Unseen are the internal changes in the buds, stems, and roots, which are becoming less susceptible to damage from freezing temperatures. Sugars increase to lower the freezing point of cell contents and the cell walls become stronger, along with other protective changes. During the fall as temperatures continue to decline, plants become “acclimated” to cold temperatures until they achieve their maximum winter hardiness in mid-winter. A plant’s maximum potential hardiness is dictated by its genes. In the spring, a tree or shrub will start to de-acclimate and break its dormancy in response to warming temperatures and longer day length.
It’s interesting to note that many trees and shrubs also have a chilling requirement, much like the bulbs. They will not readily break their dormancy and resume their growth in the spring unless they’re exposed to enough chilling temperatures. A good example of this is peaches. Peach trees need from 700 to 1000 hours of temperatures between 32 degrees and 45 degrees. That’s why it’s hard to grow peaches in very warm climates, because they don’t get enough winter chilling to break dormancy.
Gardeners may have noticed certain varieties of peaches advertised by mail-order nurseries as “low-chill” varieties. These require less chilling than the standard varieties used in cooler areas of the country. What happens if there isn’t enough of a winter chill to meet the tree’s requirement? Leaf development will be delayed and flower structure will be defective, resulting in poor fruit set.
Fall color is another amazing facet of nature that accompanies the onset of the dormancy process. I grew up in upstate New York and have always been intrigued with the colors of autumn leaves. I’ve told the story before of why leaves turn such beautiful colors, but it’s worth repeating again. As the weather turns cool and the abscission layer starts to form, the leaves stop producing chlorophyll and the green color of the leaves disappears. This reveals the more stable orange and yellow pigments (carotene and xanthophyll).
Some trees and shrubs also exhibit wonderful red colors. These species are genetically capable of taking the carbohydrates left in the leaves and converting them to anthocyanins. Anthocyanins are red pigments responsible for the reds, pinks, and purples seen in autumn leaves. As the chlorophyll begins to break down, the newly formed anthocyanins become apparent. Brilliant oranges come from a mix of red pigments along with the orange and yellow pigments. Of course there are trees that aren’t very spectacular and lose all their pigmentation at once, turning from green to brown over a short span.

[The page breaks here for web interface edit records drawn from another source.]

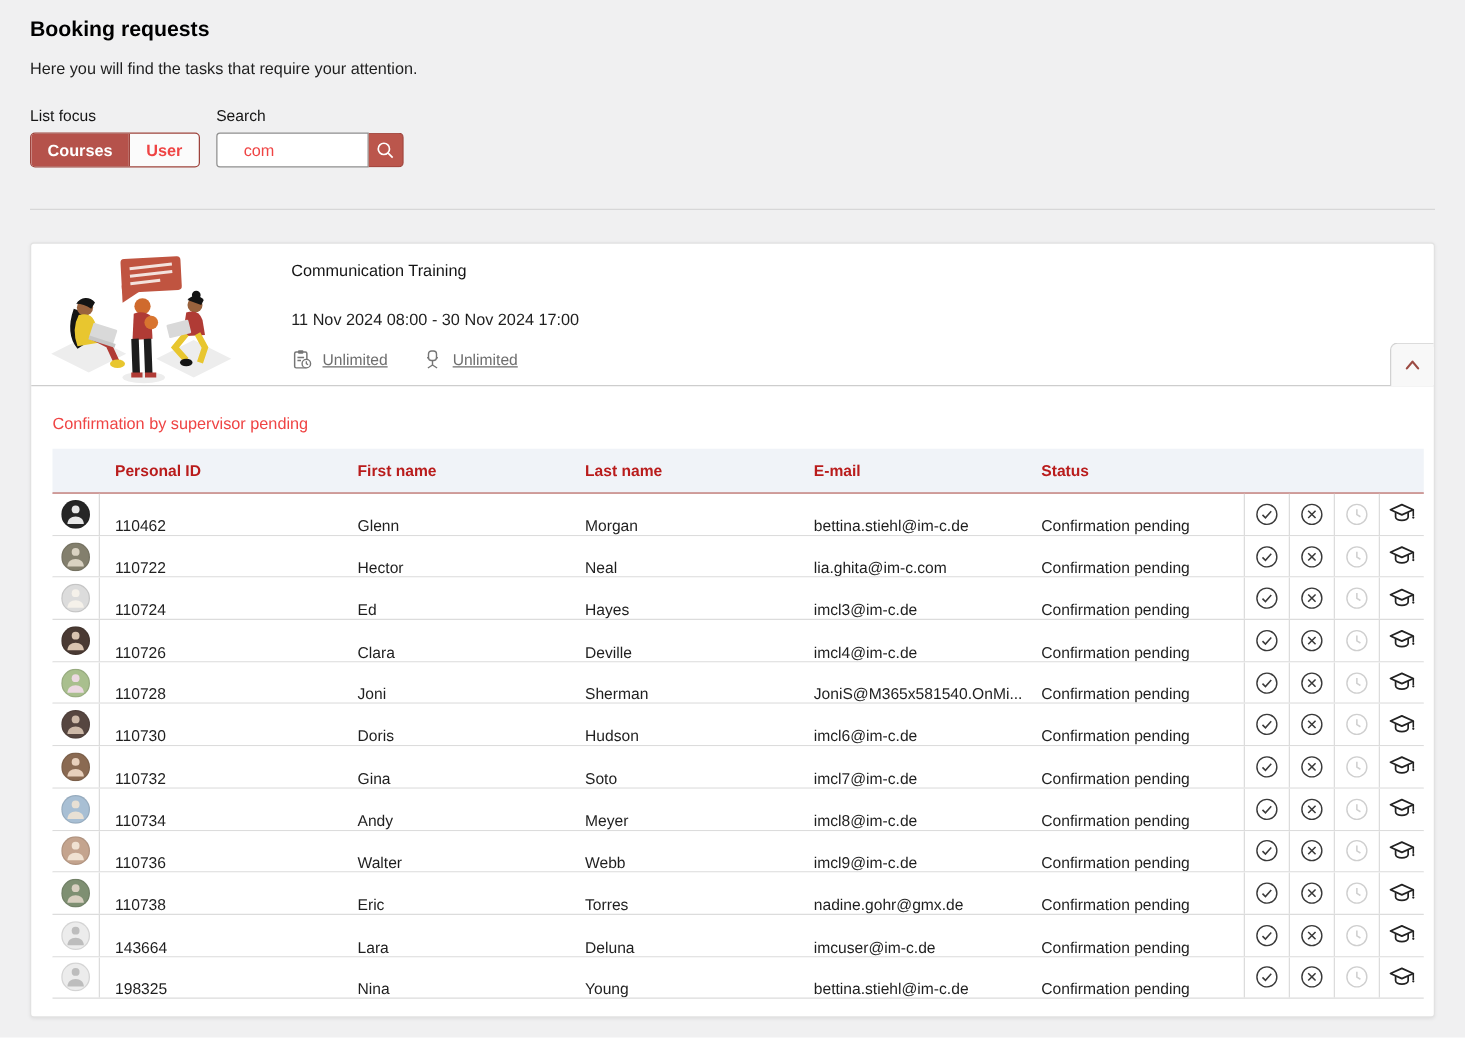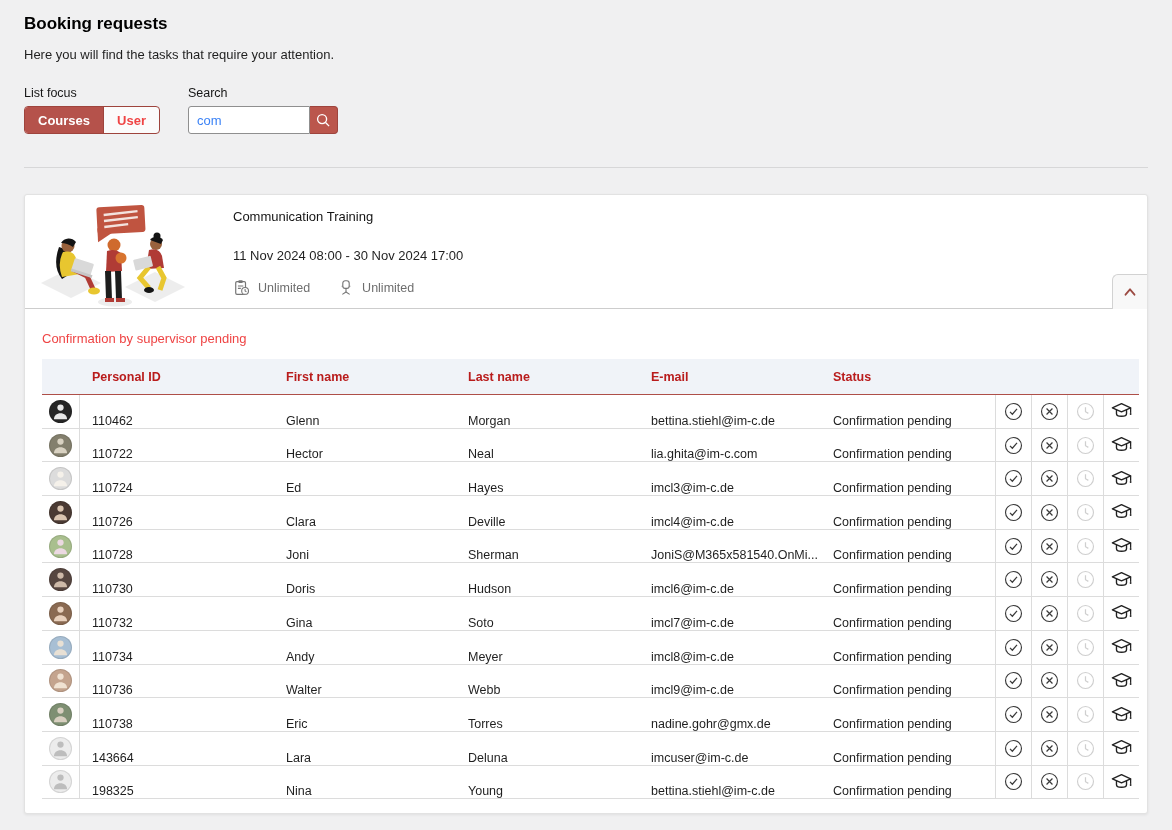"List focus" .filters { gap: 28px -> 13px }
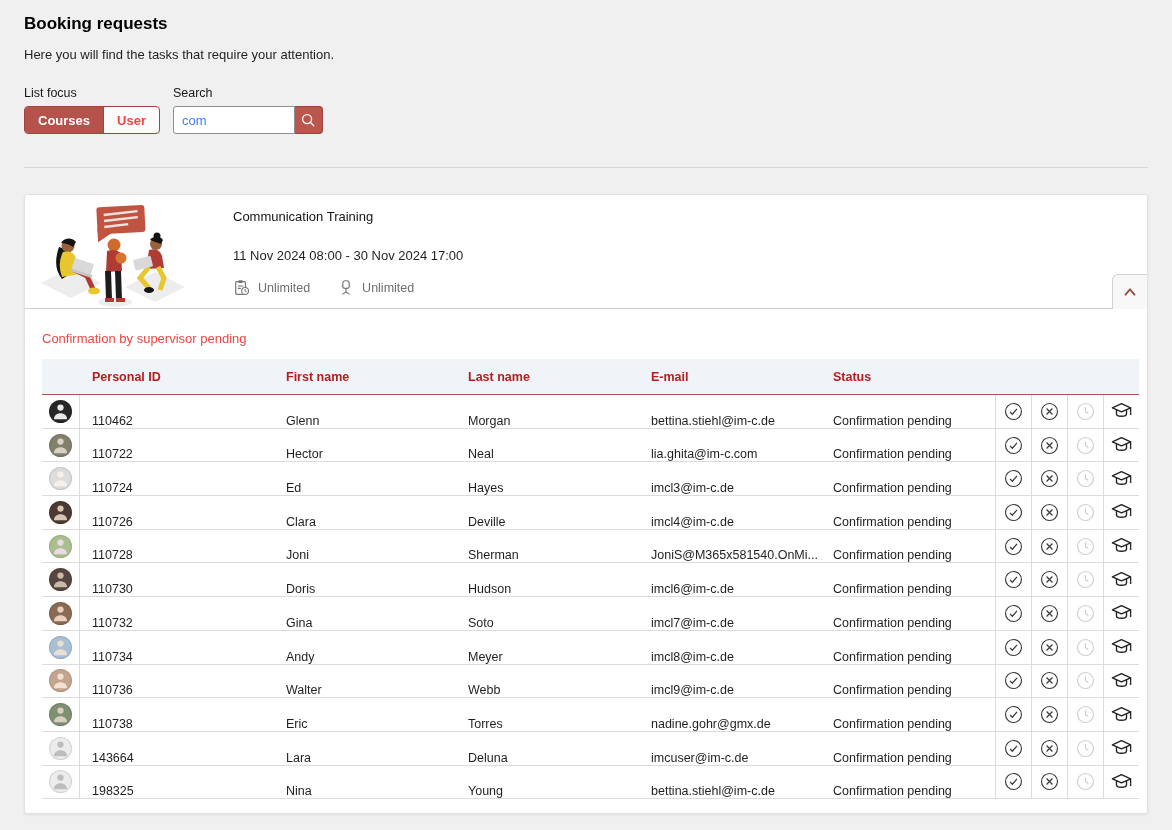"com" .search-input { color: #3b82f6 -> #ef4444; padding: 0 8px -> 0 21px }
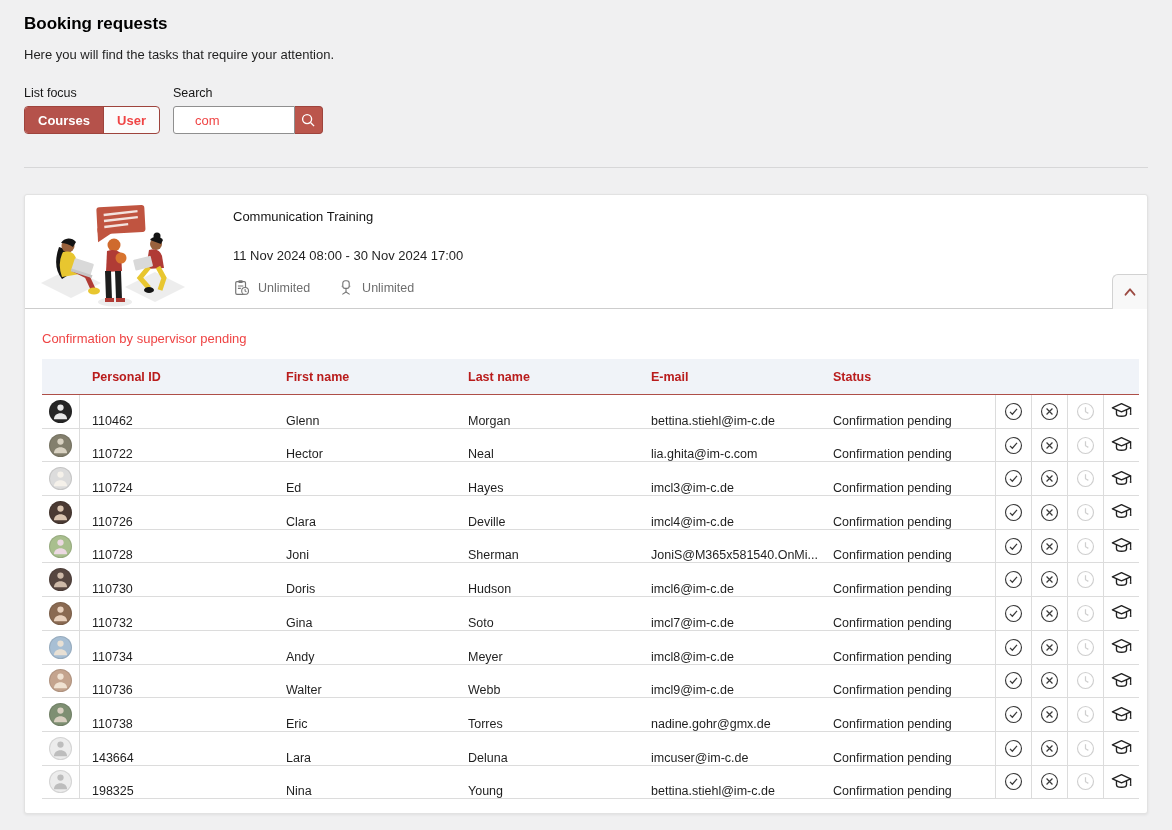"Unlimited" .course-meta { text-decoration: none -> underline }
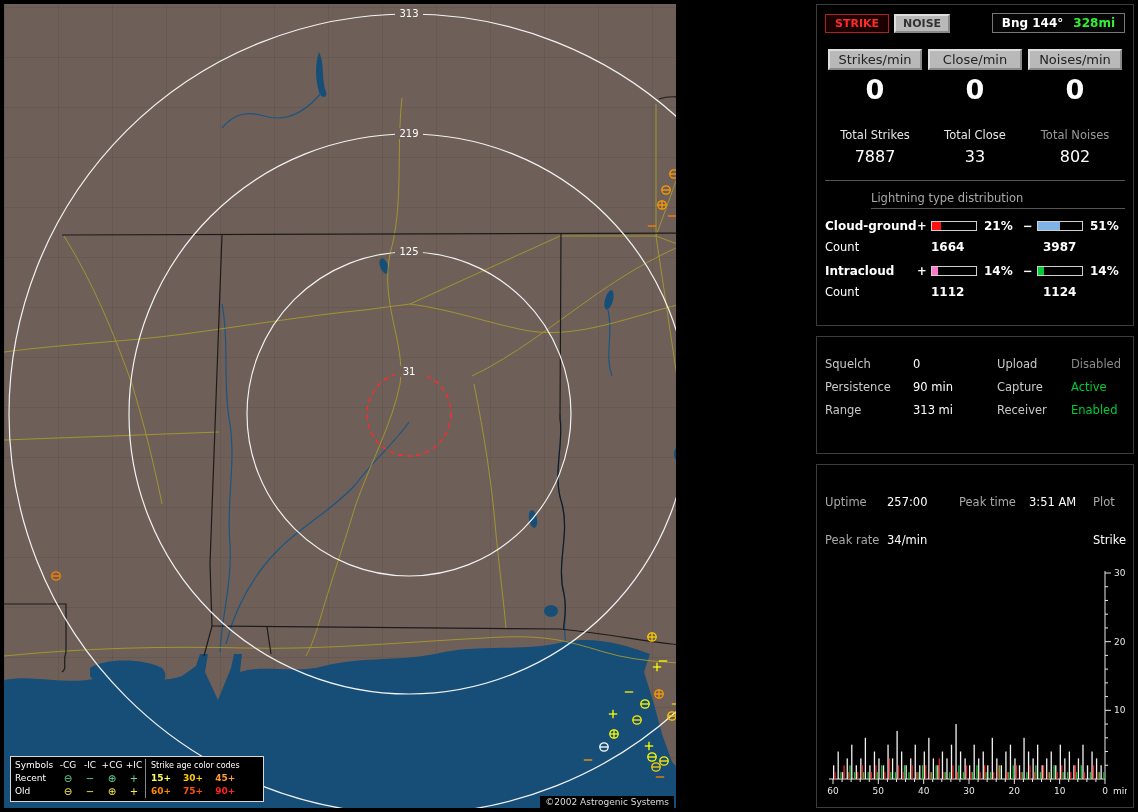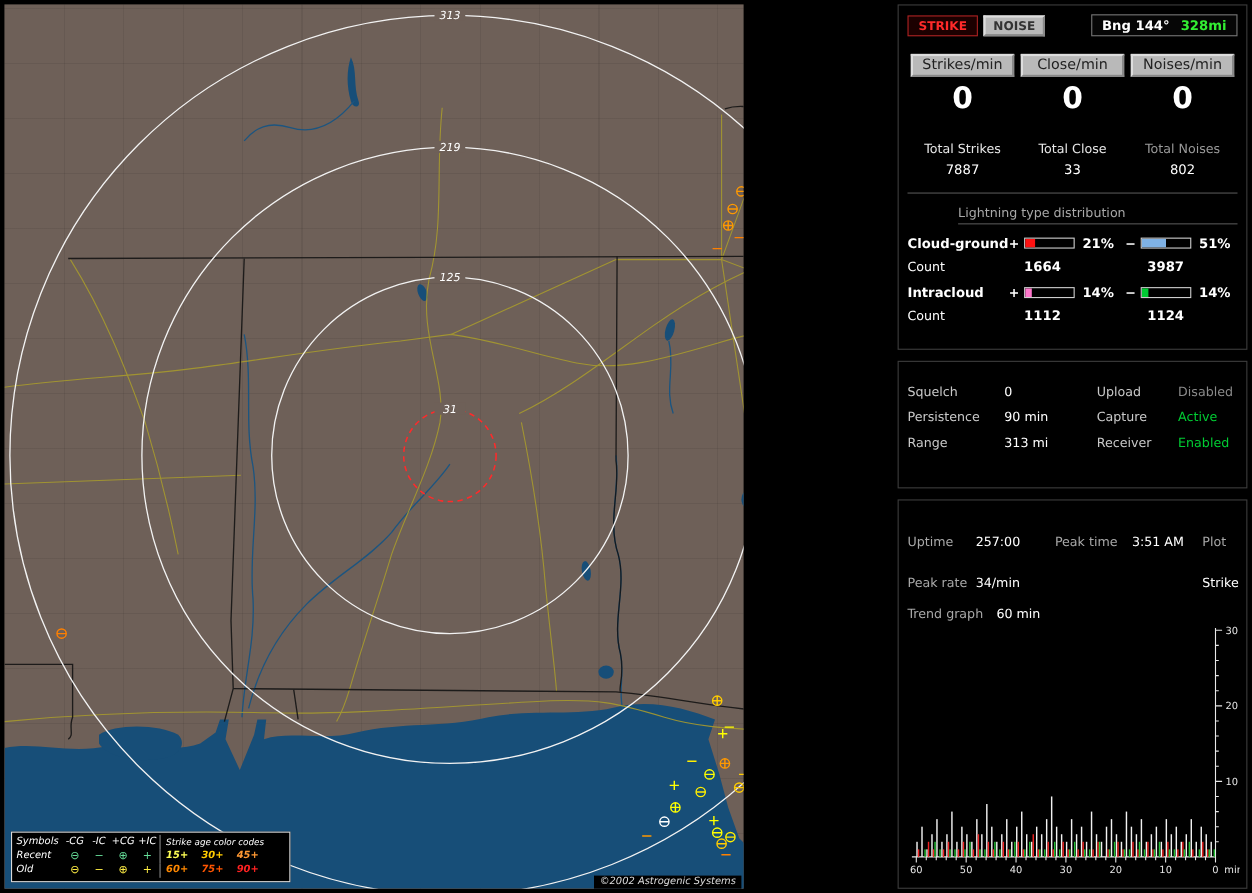"313" .map-area { font-style: italic -> none }
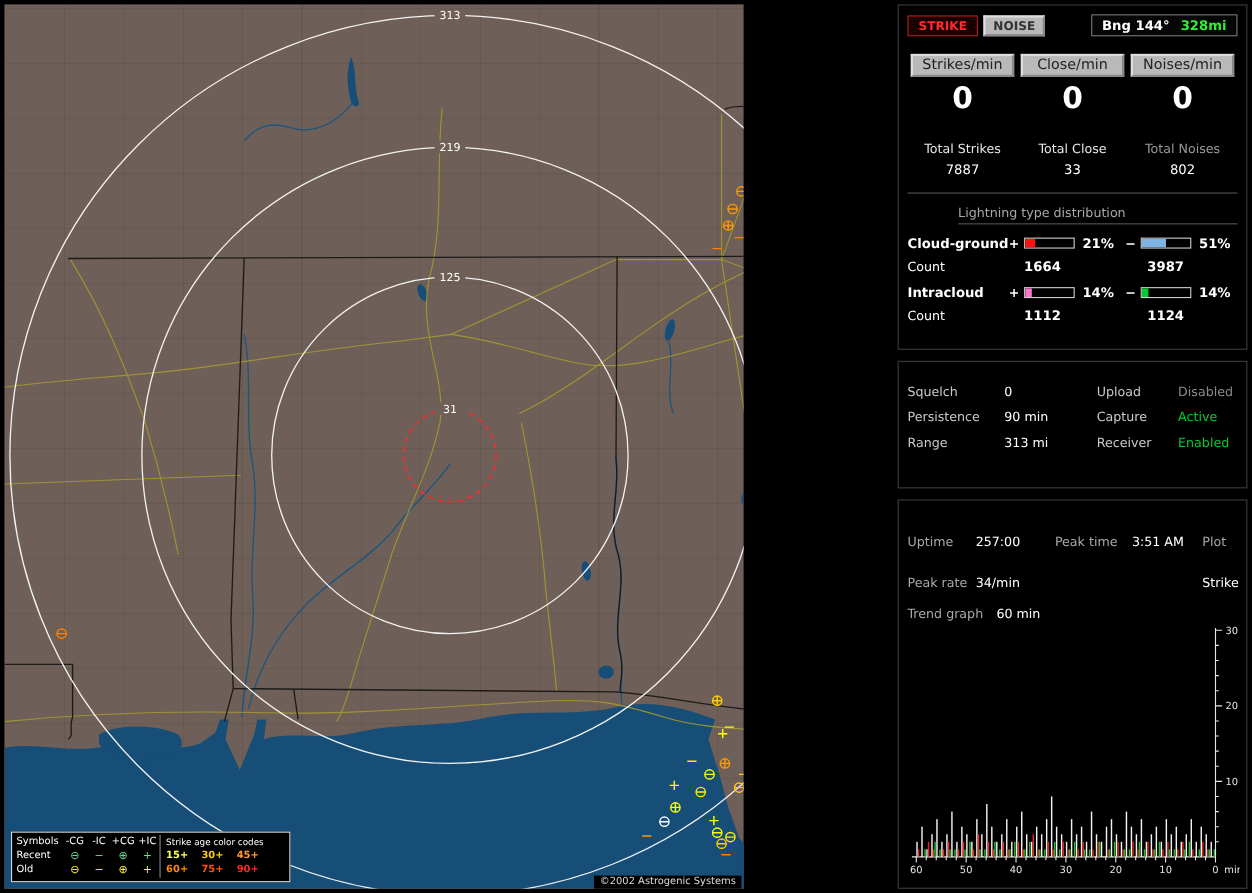"7887" .total-value { font-size: 12px -> 16px }
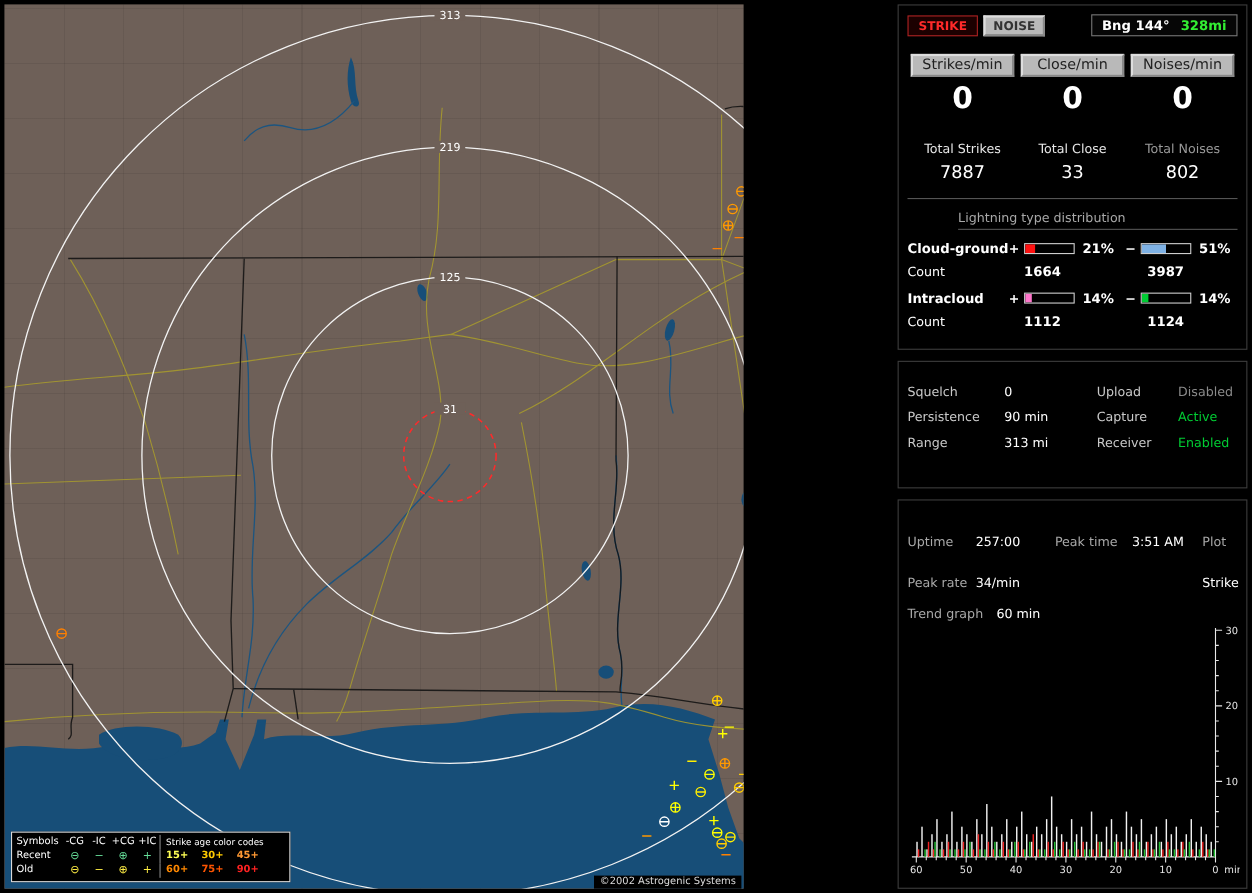"Trend graph" div.trend-title { html: <div> <span>Trend graph</span> <span>60 min</span> </div> -> none }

Autumn weather that favors good production of sugars in the leaves will lead to more splendid fall coloring. Dry, sunny, and cool fall weather, but not lots of heavy frost, are best for bringing out the vibrant reds, smashing oranges, and brilliant yellows.
Plants with Fall Color
Trees and shrubs that commonly provide our landscapes with fall color include red maple, Amur maple, Autumn ashes, red oaks, flowering pear, blueberry, sumac, sweetgum, dogwood, burning bush euonymus, Persian parrotia, and viburnums. Bright yellows come from birch, aspen, and gingko. They are glorious!
A lack of fall color in a species or cultivar that is supposed to provide a good display can be attributed to its location, growing conditions, or general health. Full sunlight is needed for the best development of fall color, especially the reds. A plants that’s shaded, will probably not develop good fall color. Plants experiencing drought stress or other problems may also be color deficient in the autumn. An extremely vigorous plant that’s still actively growing in the fall due to late season pruning, fertilization, or excessive watering will also fail to color up nicely. This is also a clue that the plant is not becoming dormant and acclimated to cold temperatures. These plants are more likely to sustain winter injury due to freezing temperatures, especially severe cold early in the winter.